This code builds a buffered SharedFlow. Calling tryEmit will attempt to put the view event on the MutableSharedFlow’s buffer:

Buffered MutableSharedFlow

There’s the view, emitting events into a MutableSharedFlow. The shared flow queues up each event into a buffer. Each collector then has its own pointer into the buffer, which it works through as quickly as it can.

The MutableSharedFlow’s buffer size in the code above is set by the extraBufferCapacity parameter to 50. That number is arbitrary, but necessary: we need a buffer that is large enough to work for day-to-day use, but small enough that it will actually fill up in the event that something has gone horribly wrong with a collecting job.

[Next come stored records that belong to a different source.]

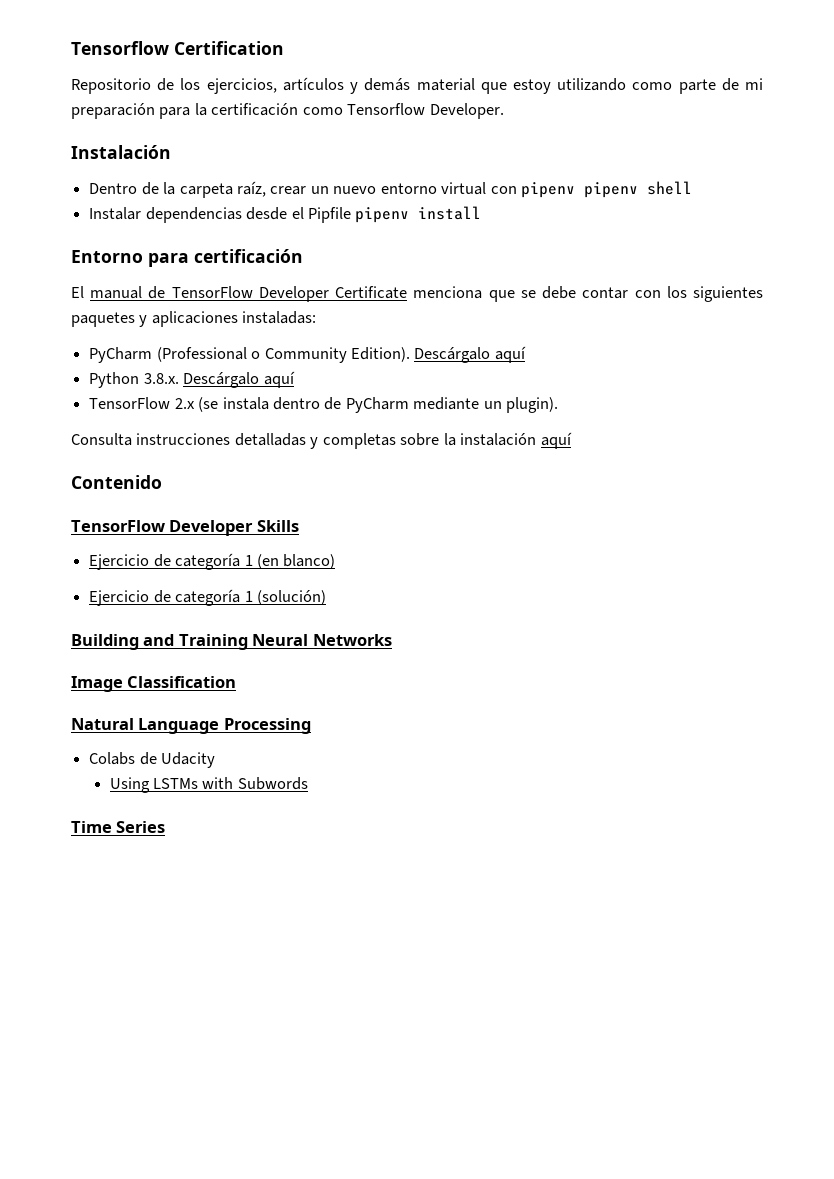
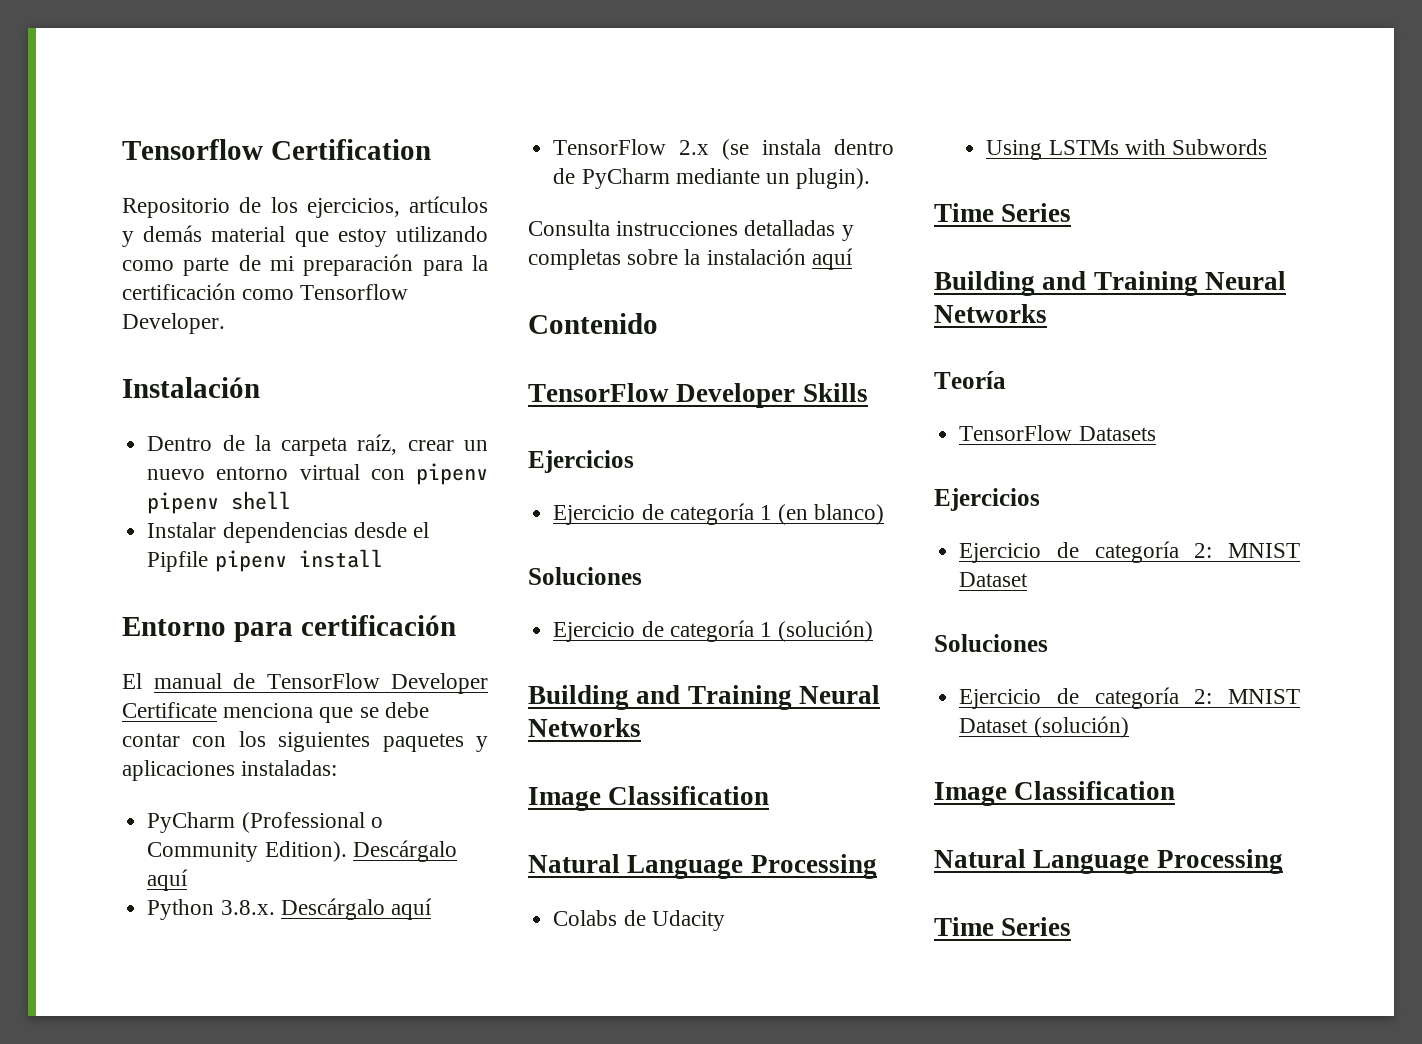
  TensorFlow Developer Skills
+ Ejercicios
  Ejercicio de categoría 1 (en blanco)
+ Soluciones
  Using LSTMs with Subwords
+ Time Series
+ Building and Training Neural Networks
+ Teoría
+ TensorFlow Datasets
+ Ejercicios
+ Ejercicio de categoría 2: MNIST Dataset
+ Soluciones
+ Ejercicio de categoría 2: MNIST Dataset (solución)
+ Image Classification
+ Natural Language Processing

Remember the four options discussed earlier: suspend, enqueue, replace, discard. Adding the extra buffer capacity bets on one extreme solution: add enough buffer that you expect to always expand the buffer to deliver the value.

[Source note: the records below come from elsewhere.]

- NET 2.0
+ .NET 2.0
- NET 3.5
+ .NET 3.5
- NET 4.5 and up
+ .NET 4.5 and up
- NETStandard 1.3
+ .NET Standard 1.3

Even with that, it’s important to write guard code that will error out when tryEmit cannot deliver a value. If you accidentally leave out the buffer and write MutableSharedFlow() — which is very easy to do! — tryEmit is almost guaranteed to fail. So make sure and check those return values.

The buffer is shared by all collectors. Each collector has a pointer that walks down the buffer as each item is read. If they finish reading everything in the buffer, they suspend to wait for a new item. When a new item is emitted into the MutableSharedFlow buffer, it gets pushed onto the top, pushing all those pointers down one item and waking up their coroutines if they were suspended.

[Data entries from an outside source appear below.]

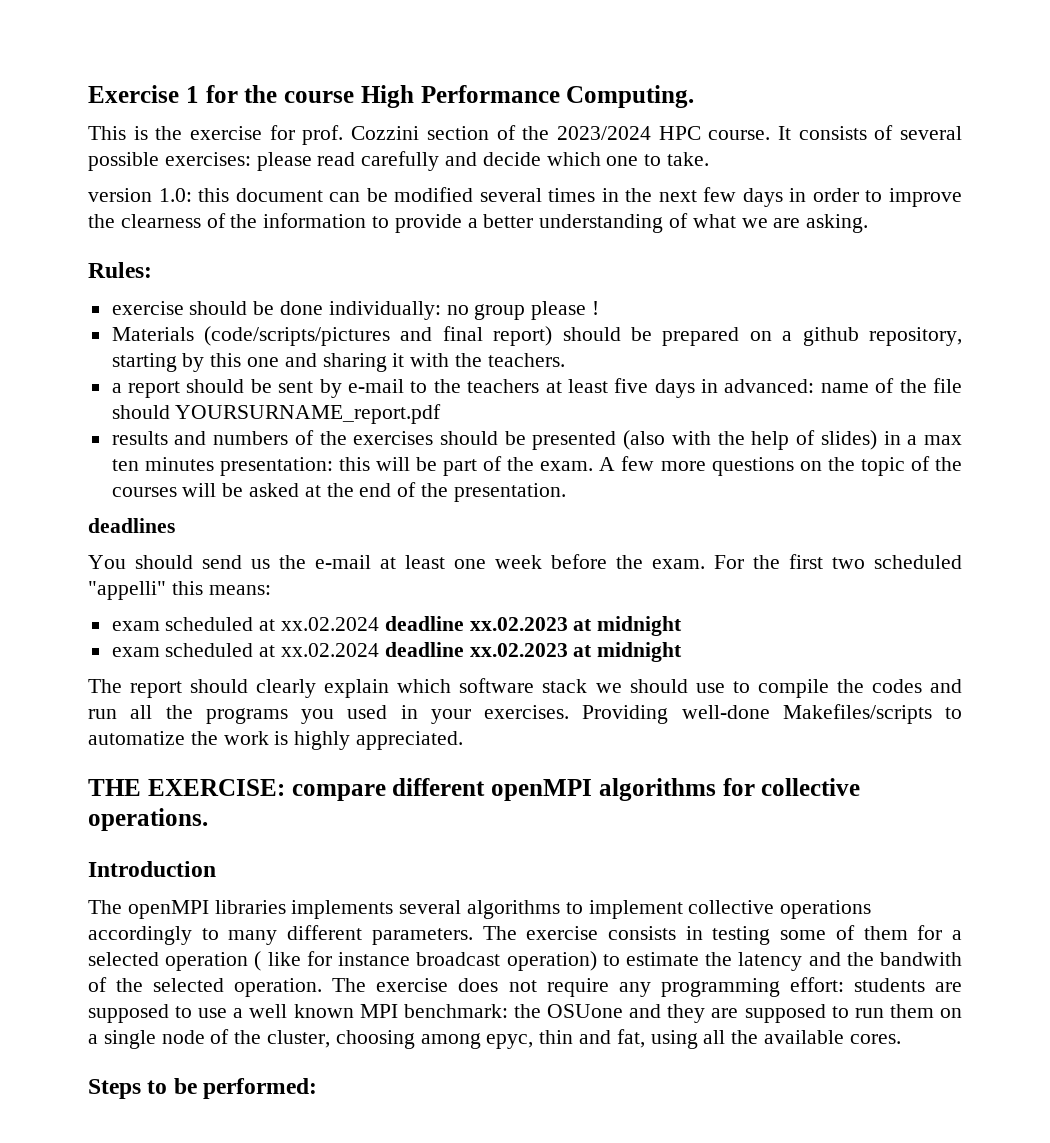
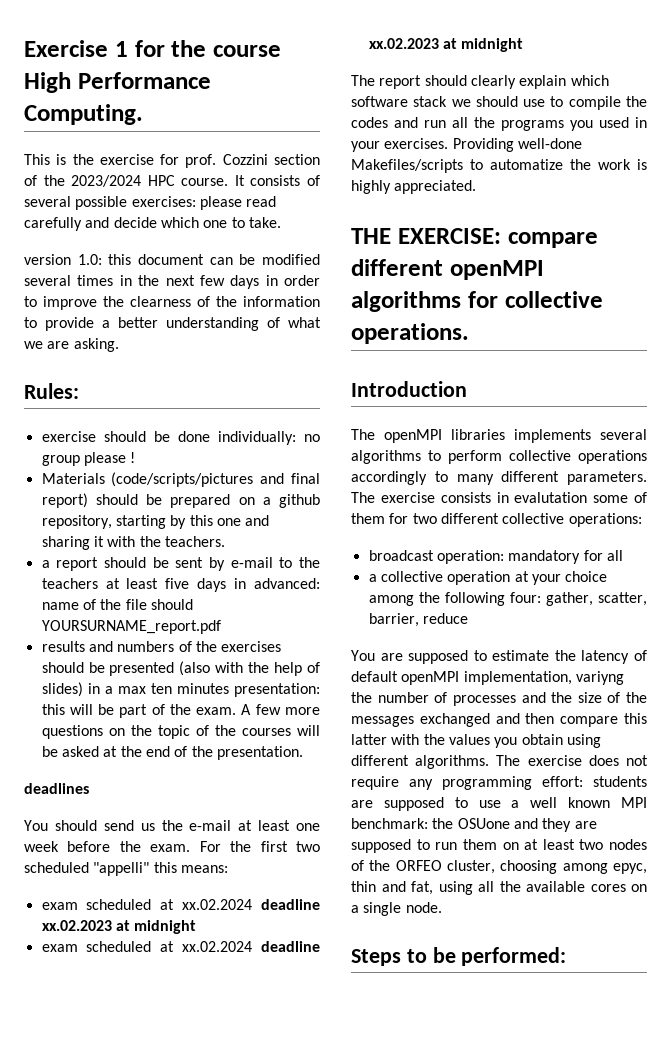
- The openMPI libraries implements several algorithms to implement collective operations accordingly to many different parameters.
+ The openMPI libraries implements several algorithms to perform collective operations accordingly to many different parameters.
- The exercise consists in testing some of them for a selected operation ( like for instance broadcast operation) to estimate the latency and the bandwith of the selected operation.
+ The exercise consists in evalutation some of them for two different collective operations:
+ broadcast operation: mandatory for all
+ a collective operation at your choice among the following four: gather, scatter, barrier, reduce
+ You are supposed to estimate the latency of default openMPI implementation, variyng the number of processes and the size of the messages exchanged and then compare this latter with the values you obtain using different algorithms.
- The exercise does not require any programming effort: students are supposed to use a well known MPI benchmark: the OSUone and they are supposed to run them on a single node of the cluster, choosing among epyc, thin and fat, using all the available cores.
+ The exercise does not require any programming effort: students are supposed to use a well known MPI benchmark: the OSUone and they are supposed to run them on at least two nodes of the ORFEO cluster, choosing among epyc, thin and fat, using all the available cores on a single node.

Note that while a buffered MutableSharedFlow has a buffer like a queue or Channel, it can’t be expected to safely deliver items like a queue or a Channel will. Only active collectors will receive items sent to MutableSharedFlow. If there are no active collectors, tryEmit will happily return true: “Yes, I successfully delivered your event to no one!” It is possible to work around this issue with the replay parameter, but if you use Channel instead it can’t happen at all. This is a major reason why Channel is usually a better tool for internal wiring than MutableSharedFlow.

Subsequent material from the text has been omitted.